1. Walter invested in a partnership in its first year where he qualified as a material participant. The partnership had a loss of $200,000 in its first year, where $40,000 was attributable to Walter's share. He invested $30,000 for a 20% interest in the partnership. All of the following statements are False EXCEPT:

A) Walter can deduct the $40,000 loss in the first year because he materially participated.
B)
The $40,000 loss is non-deductible due to passive loss rules.
C)
Walter can deduct $30,000 of the loss in the first year.
D) Walter must carry forward the $40,000 loss until the partnership is cash flow positive.

2. Julie has an active income of $120,000 and a portfolio income of $50,000 (AGI of $170,000). She owns 25% of an apartment building. The building generated $25,000 of losses this year. Which of the following is TRUE?

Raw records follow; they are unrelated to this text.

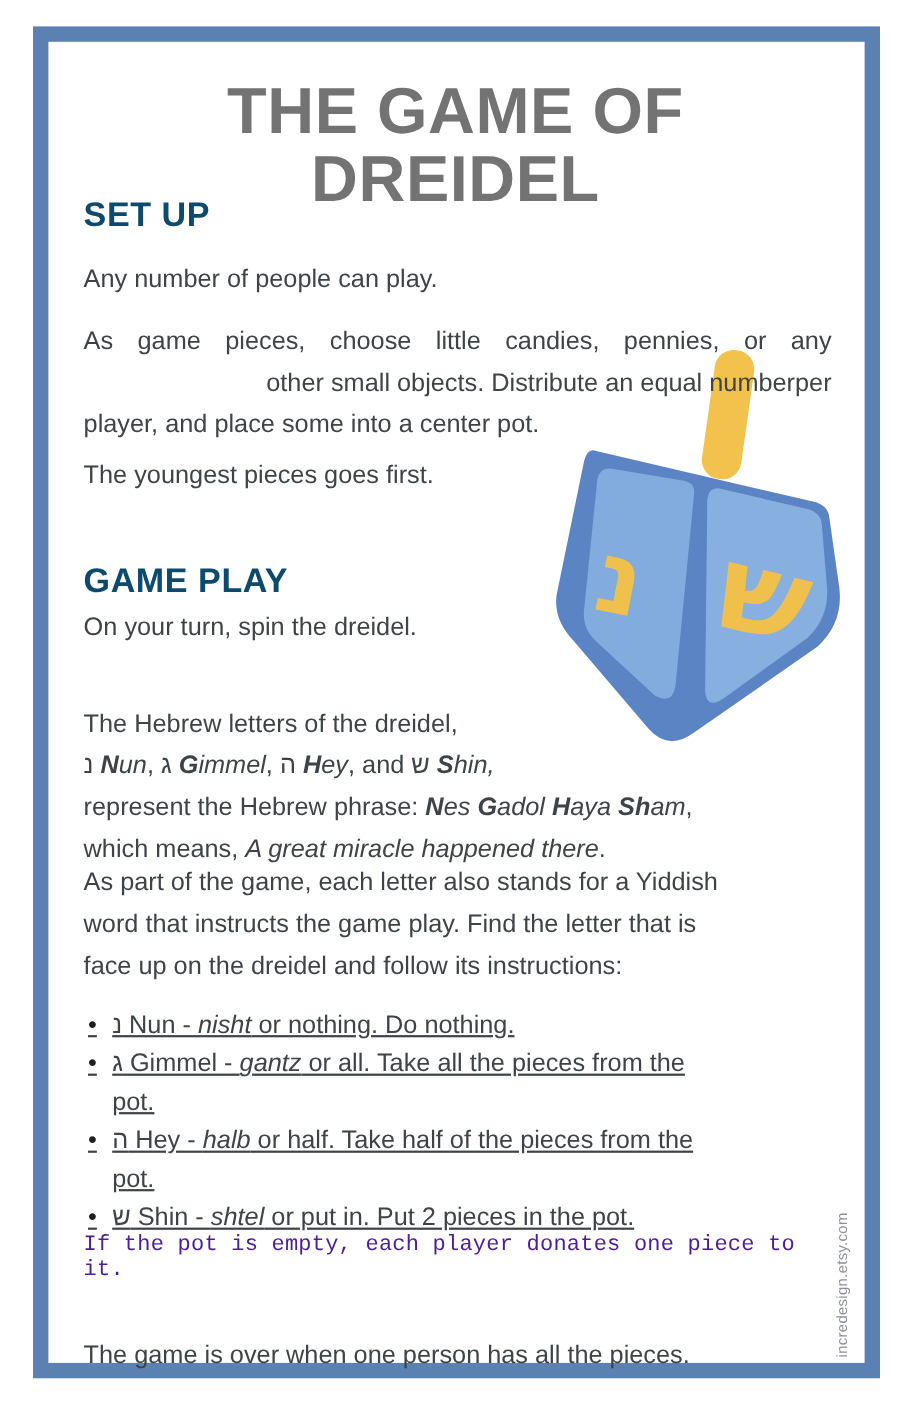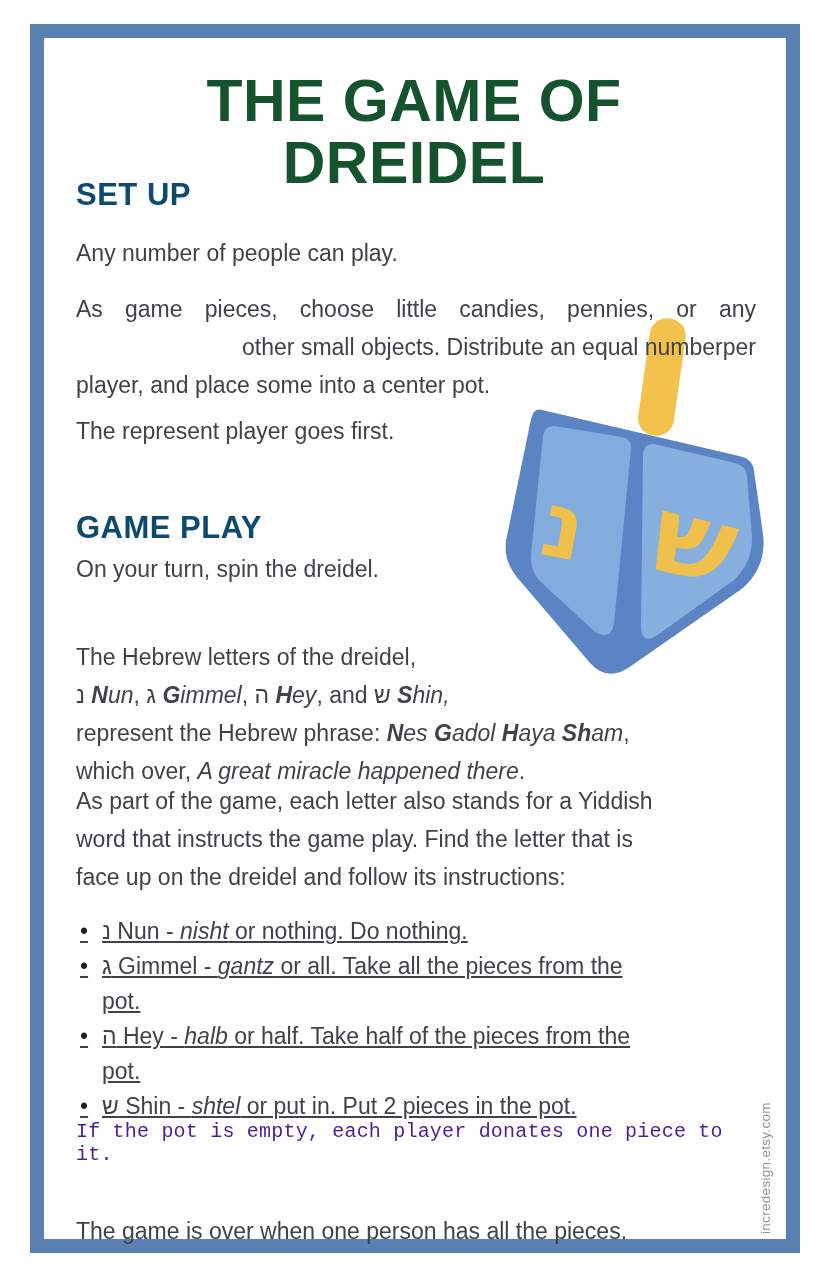--- a/index.html
+++ b/index.html
@@ -14,7 +14,7 @@
   .blk{position:absolute;left:76px;width:680px;z-index:2;}
   .title{
     left:34px;width:760px;top:70px;text-align:center;
-    font-size:59px;line-height:62px;font-weight:bold;color:#14532d;letter-spacing:0.5px;
+    font-size:59px;line-height:62px;font-weight:bold;color:#737373;letter-spacing:0.5px;
   }
   .h2{
     font-size:31px;font-weight:bold;color:#0c4a6e;letter-spacing:0.5px;line-height:34px;

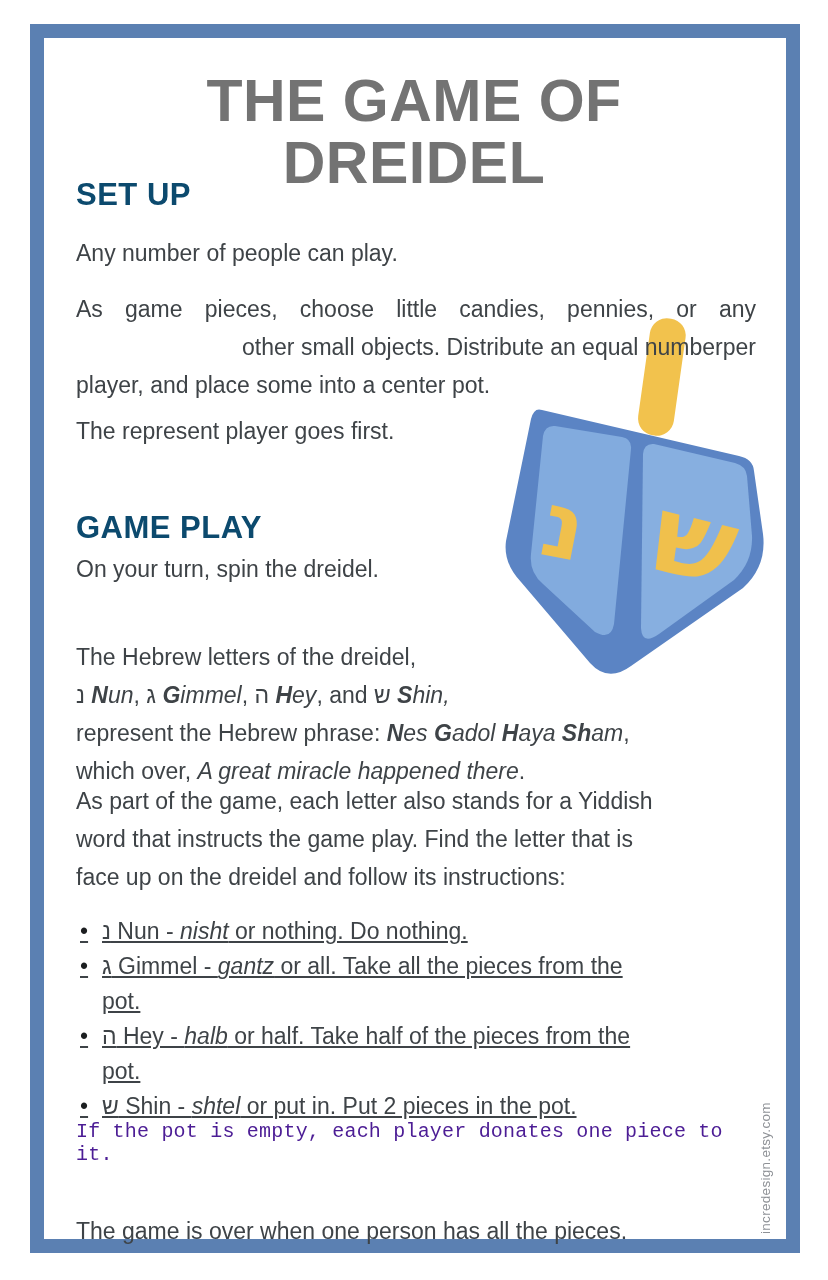--- a/index.html
+++ b/index.html
@@ -70,7 +70,7 @@
     <div>player, and place some into a center pot.</div>
   </div>
 
-  <div class="blk body-txt" style="top:412px;">The represent player goes first.</div>
+  <div class="blk body-txt" style="top:412px;">The youngest pieces goes first.</div>
 
   <div class="blk h2" style="top:511px;">GAME PLAY</div>
   <div class="blk body-txt" style="top:550px;">On your turn, spin the dreidel.</div>

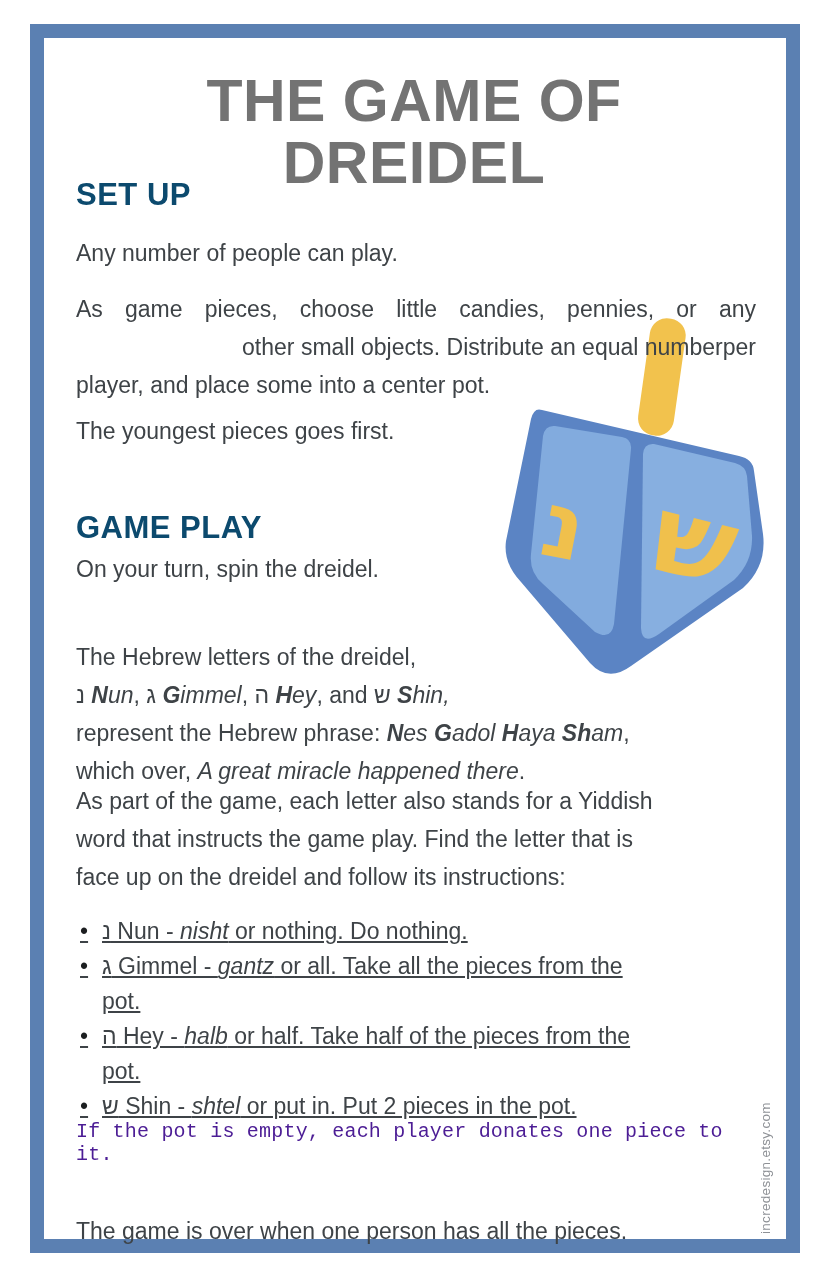--- a/index.html
+++ b/index.html
@@ -79,7 +79,7 @@
     <div><span>The Hebrew letters of the dreidel,</span></div>
     <div><span>נ </span><span class="seg-bi">N</span><span class="seg-i">un</span><span>, ג </span><span class="seg-bi">G</span><span class="seg-i">immel</span><span>, ה </span><span class="seg-bi">H</span><span class="seg-i">ey</span><span>, and ש </span><span class="seg-bi">S</span><span class="seg-i">hin,</span></div>
     <div><span>represent the Hebrew phrase: </span><span class="seg-bi">N</span><span class="seg-i">es </span><span class="seg-bi">G</span><span class="seg-i">adol </span><span class="seg-bi">H</span><span class="seg-i">aya </span><span class="seg-bi">Sh</span><span class="seg-i">am</span><span>,</span></div>
-    <div><span>which over, </span><span class="seg-i">A great miracle happened there</span><span>.</span></div>
+    <div><span>which means, </span><span class="seg-i">A great miracle happened there</span><span>.</span></div>
   </div>
 
   <div class="blk body-txt" style="top:782px;">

A) Julie cannot deduct the $25,000 loss.
B)
Julie can only deduct $6,250 of the loss against active income.
C)
Julie can deduct the full amount of the loss as ordinary income.
D) Julie can deduct her portion of the loss against portfolio income.

3. This year, Arnold purchased a publicly traded partnership that generated $25,000 of income to him for the current year. He purchased an interest in a non-publicly traded partnership that had a $10,000 passive loss 10 years ago. How much of the passive loss (if any) can be used to offset income this year?

A) $0
B)
$2,000
C)
$5,000
D) $10,000


4. Barbara invested $50,000 for a 20% interest in a passive activity in the current year. She has a salary of $150,000 and a portfolio income of $20,000. The passive activity had a $70,000 loss which was attributable to Barbara's share. How is her loss characterized?

A) $70,000 is suspended under the at-risk rules.
B)
$70,000 is suspended under the passive loss rules.
C)
$50,000 is suspended under the passive loss rules, and $20,000 is suspended under the at-risk rules.
D)
$50,000 is suspended under the at-risk rules, and $20,000 is suspended under the passive loss rules.